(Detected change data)
....................

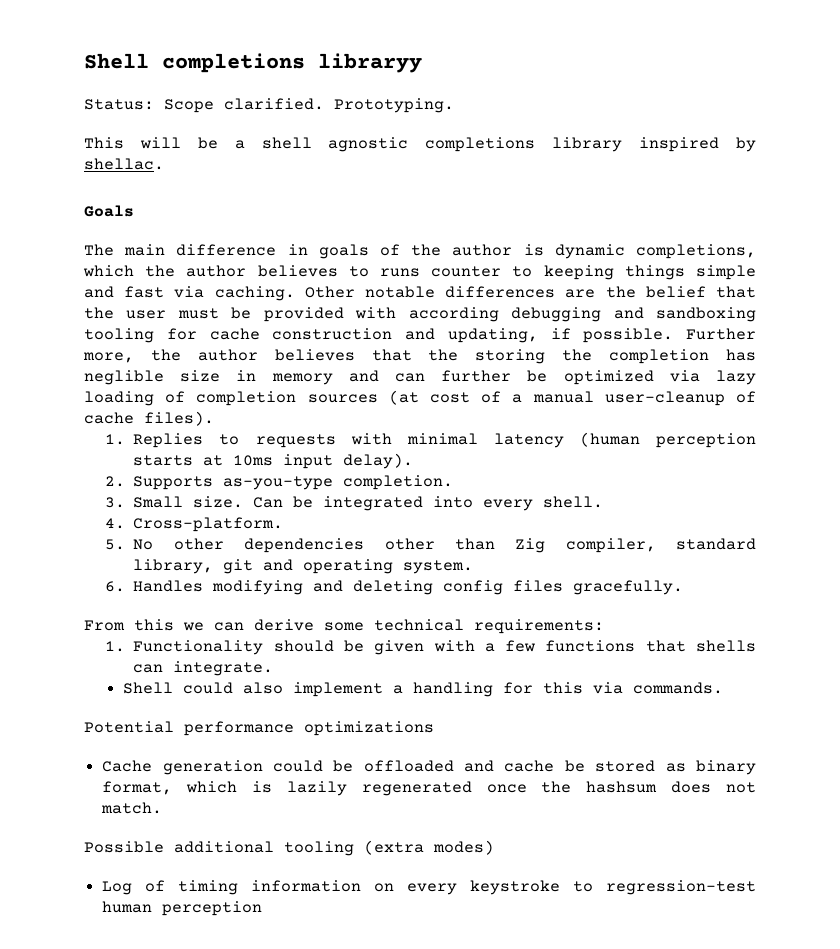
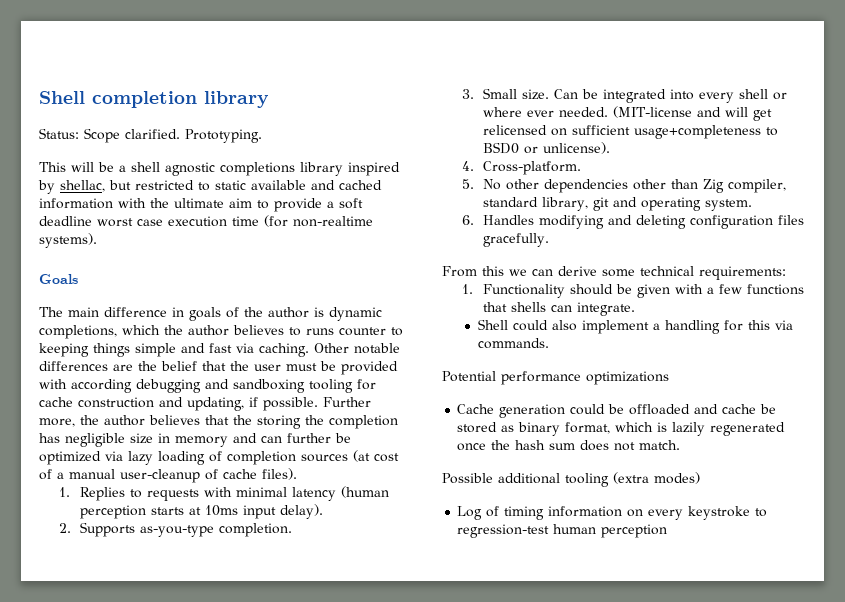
[84,53,422,73] Shell completions libraryy -> [39,91,269,108] Shell completion library
[84,158,164,170] shellac. -> [60,180,382,192] [39,198,363,212] [39,215,373,227] [39,233,97,248] shellac, but restricted to static available and cached information with the ultimate aim to provide a soft deadline worst case execution time (for non-realtime systems).
[84,370,164,385] neglible -> [65,433,125,447] negligible
[543,496,604,508] shell. -> [738,89,787,100] [482,106,772,121] [482,125,778,139] [482,142,610,154] shell or where ever needed. (MIT-license and will get relicensed on sufficient usage+completeness to BSD0 or unlicense).
[443,580,504,595] config -> [689,215,773,229] configuration
[586,781,658,793] hashsum -> [515,440,576,450] hash sum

....................

What is required> Your reply should be a verbatim retyping of the lines from the one that holds "[84,370,164,385] neglible ->" through the last line of the entries.

Reply to the exercise>
[84,370,164,385] neglible -> [65,433,125,447] negligible
[543,496,604,508] shell. -> [738,89,787,100] [482,106,772,121] [482,125,778,139] [482,142,610,154] shell or where ever needed. (MIT-license and will get relicensed on sufficient usage+completeness to BSD0 or unlicense).
[443,580,504,595] config -> [689,215,773,229] configuration
[586,781,658,793] hashsum -> [515,440,576,450] hash sum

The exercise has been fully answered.